[Before-and-after change data]
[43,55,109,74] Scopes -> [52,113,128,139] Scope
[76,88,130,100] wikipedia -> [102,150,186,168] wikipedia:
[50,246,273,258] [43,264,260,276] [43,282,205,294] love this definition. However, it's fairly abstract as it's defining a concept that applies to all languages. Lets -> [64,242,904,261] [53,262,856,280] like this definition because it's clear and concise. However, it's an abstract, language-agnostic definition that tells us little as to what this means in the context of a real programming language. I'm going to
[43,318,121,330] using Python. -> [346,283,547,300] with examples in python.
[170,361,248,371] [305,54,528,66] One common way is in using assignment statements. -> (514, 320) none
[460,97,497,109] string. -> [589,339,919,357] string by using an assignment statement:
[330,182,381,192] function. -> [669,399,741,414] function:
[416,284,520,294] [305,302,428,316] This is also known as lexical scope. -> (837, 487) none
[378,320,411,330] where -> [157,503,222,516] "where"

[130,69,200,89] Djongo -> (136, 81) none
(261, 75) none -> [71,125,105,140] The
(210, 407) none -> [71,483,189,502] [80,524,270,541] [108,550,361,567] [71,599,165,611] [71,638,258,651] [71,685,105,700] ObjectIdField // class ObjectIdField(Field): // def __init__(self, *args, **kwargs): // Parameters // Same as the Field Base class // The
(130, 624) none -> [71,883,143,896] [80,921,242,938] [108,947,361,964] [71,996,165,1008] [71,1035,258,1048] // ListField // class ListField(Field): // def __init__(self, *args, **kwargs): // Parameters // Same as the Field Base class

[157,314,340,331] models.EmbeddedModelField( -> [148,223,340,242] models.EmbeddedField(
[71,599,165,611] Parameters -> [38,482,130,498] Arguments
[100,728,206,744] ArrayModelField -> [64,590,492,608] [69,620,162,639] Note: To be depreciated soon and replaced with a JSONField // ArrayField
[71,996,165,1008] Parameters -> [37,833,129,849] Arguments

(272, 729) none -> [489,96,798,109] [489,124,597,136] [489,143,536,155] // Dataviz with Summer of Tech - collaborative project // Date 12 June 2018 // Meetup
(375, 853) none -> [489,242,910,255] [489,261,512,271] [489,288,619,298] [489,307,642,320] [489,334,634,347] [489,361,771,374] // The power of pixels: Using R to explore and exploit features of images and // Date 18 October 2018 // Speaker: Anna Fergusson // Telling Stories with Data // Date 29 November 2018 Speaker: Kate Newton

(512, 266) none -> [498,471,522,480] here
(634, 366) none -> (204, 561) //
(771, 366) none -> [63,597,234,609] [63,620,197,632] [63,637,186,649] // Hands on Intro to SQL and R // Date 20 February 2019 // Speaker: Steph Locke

_What is being asked:_ Scan the data above, find each line with "Arguments", and copy it.

_Task output:_
[71,599,165,611] Parameters -> [38,482,130,498] Arguments
[71,996,165,1008] Parameters -> [37,833,129,849] Arguments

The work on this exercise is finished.